Exciting news!! While I won't be able to fill my tank for another month at least, it will be fun to play with the new lights!


----------



## Sculp1n (11 mo ago)

Marc_G said:


> Exciting news!! While I won't be able to fill my tank for another month at least, it will be fun to play with the new lights!


I noticed that on Aquarocks website the Chihiros WRGB 2 Pro is now on sale (and no longer just pre-order). Have you gotten any emails or a shipping confirmation from them at all? I have not.


----------



## Marc_G (Jul 6, 2012)

Sculp1n said:


> I noticed that on Aquarocks website the Chihiros WRGB 2 Pro is now on sale (and no longer just pre-order). Have you gotten any emails or a shipping confirmation from them at all? I have not.


No communication yet beyond the original order confirmation. I went to the "check order status link" and it still says "your order is confirmed, you will receive an email when your order is ready." 

Since the anticipated ship date is next week, presumably they will be shipped soon.

There's news! I contacted them via their web form and got a quick reply:

"The truck picked up the container and drive to us on Thursday and projected to be here Monday or Tuesday."

So it sounds like it should ship next week!


----------



## Marc_G (Jul 6, 2012)

Just got the call from Aquarocks! It's shipping today.

I had a minor error with my order: I ordered the wrong hanging kit; they called to sort that out for me. Woo hoo! While I don't have my stand yet, it will still be fun to play with the lights.


----------



## Sculp1n (11 mo ago)

Nice! I just got my tracking order today too. Tracking says it should be here Friday which is perfect timing. I'm still building out my tank right now but I'm on the home stretch and should be moving it from the garage to the living room this weekend. 

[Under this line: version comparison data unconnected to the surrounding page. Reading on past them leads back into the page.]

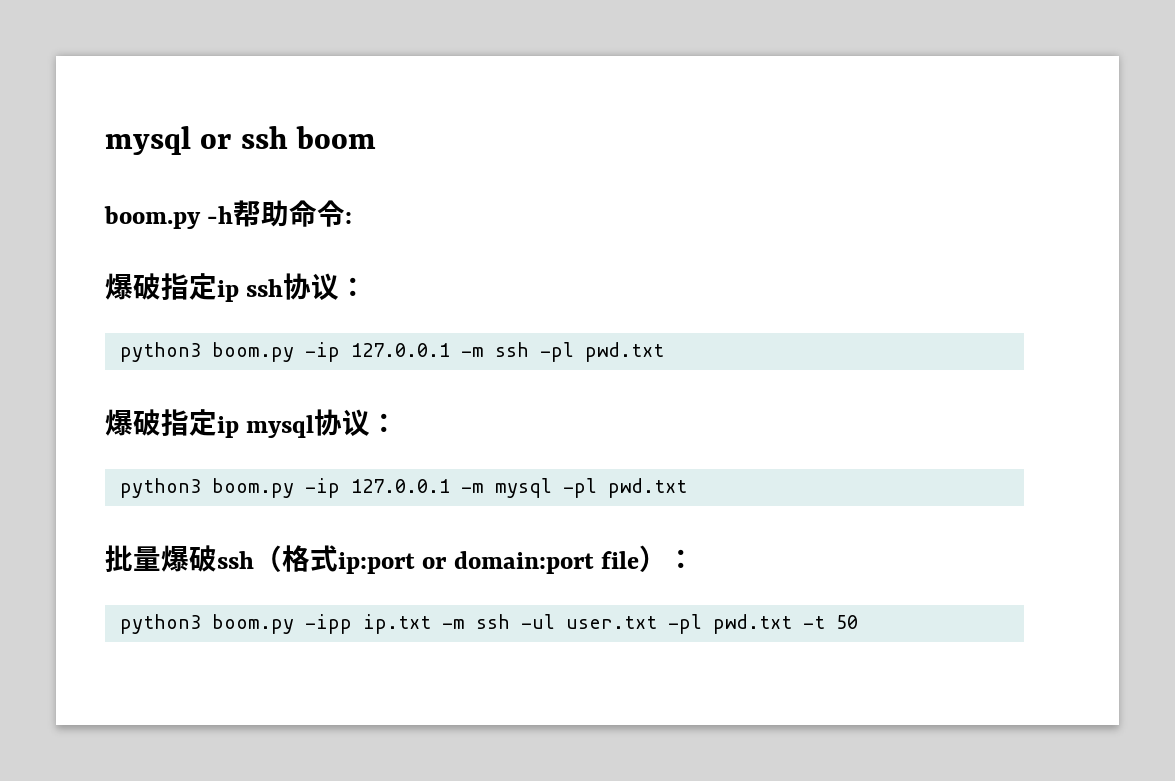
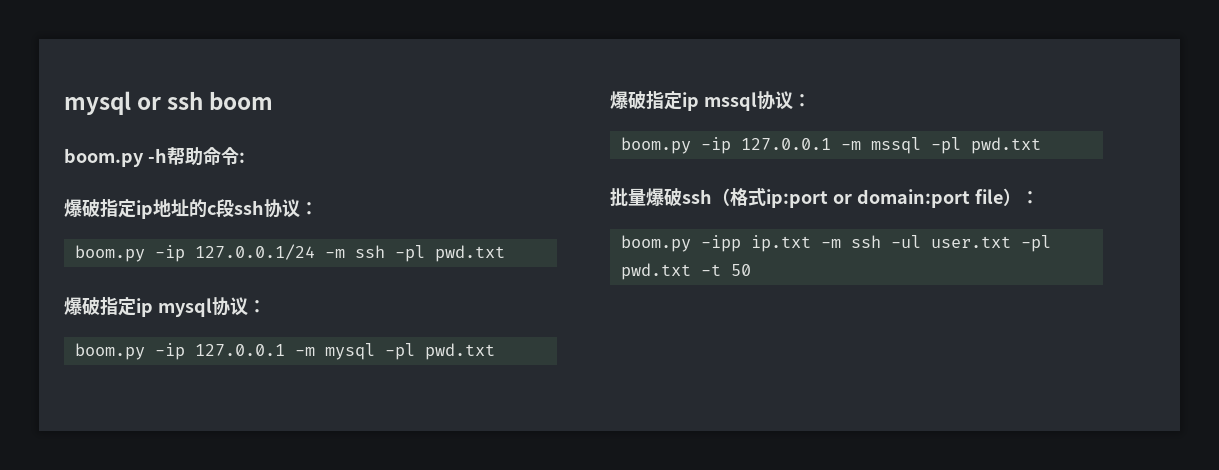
- 爆破指定ip ssh协议：
+ 爆破指定ip地址的c段ssh协议：
- python3 boom.py -ip 127.0.0.1 -m ssh -pl pwd.txt
+ boom.py -ip 127.0.0.1/24 -m ssh -pl pwd.txt
- python3 boom.py -ip 127.0.0.1 -m mysql -pl pwd.txt
+ boom.py -ip 127.0.0.1 -m mysql -pl pwd.txt
+ 爆破指定ip mssql协议：
+ boom.py -ip 127.0.0.1 -m mssql -pl pwd.txt
- python3 boom.py -ipp ip.txt -m ssh -ul user.txt -pl pwd.txt -t 50
+ boom.py -ipp ip.txt -m ssh -ul user.txt -pl pwd.txt -t 50

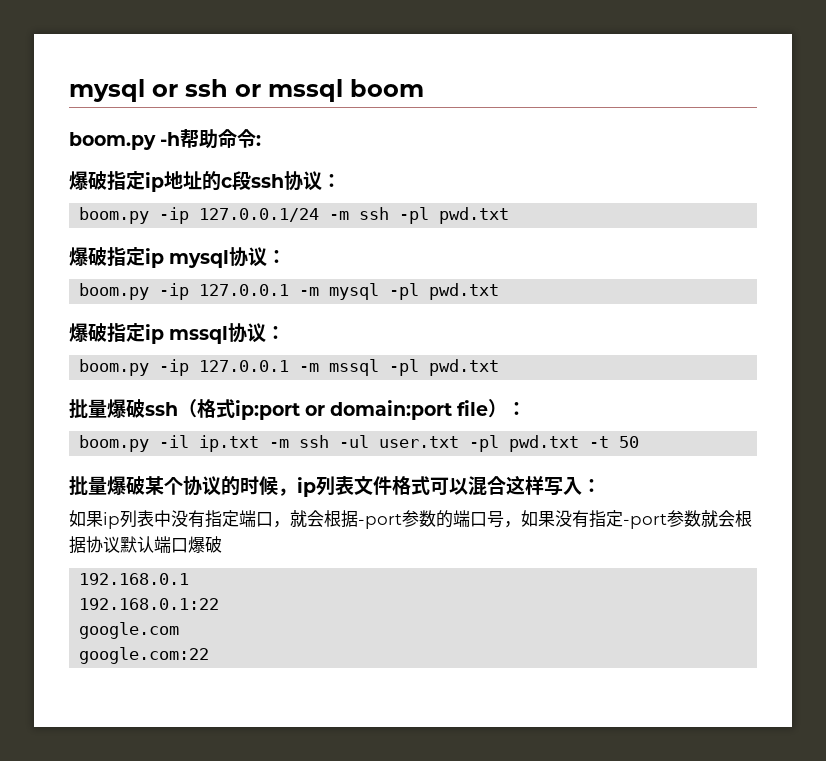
- mysql or ssh boom
+ mysql or ssh or mssql boom
- boom.py -ipp ip.txt -m ssh -ul user.txt -pl pwd.txt -t 50
+ boom.py -il ip.txt -m ssh -ul user.txt -pl pwd.txt -t 50
+ 批量爆破某个协议的时候，ip列表文件格式可以混合这样写入：
+ 如果ip列表中没有指定端口，就会根据-port参数的端口号，如果没有指定-port参数就会根据协议默认端口爆破
+ 192.168.0.1
+ 192.168.0.1:22
+ google.com
+ google.com:22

I hope we made the right choice .


----------



## Marc_G (Jul 6, 2012)

You will get yours set up before me; please post any impressions and findings.


----------



## RazzVegas (Dec 22, 2020)

Hopefully I get mine by Friday. Got the UPS confirmation today but no delivery date. Good thing I preordered cuz the price just went up!


----------



## Sculp1n (11 mo ago)

Ya I saw that the price went up. I also noticed it on Amazon as well... for $430! I guess the pre-order thing may have worked out for me this time.


----------



## Marc_G (Jul 6, 2012)

Sculp1n said:


> Ya I saw that the price went up. I also noticed it on Amazon as well... for $430! I guess the pre-order thing may have worked out for me this time.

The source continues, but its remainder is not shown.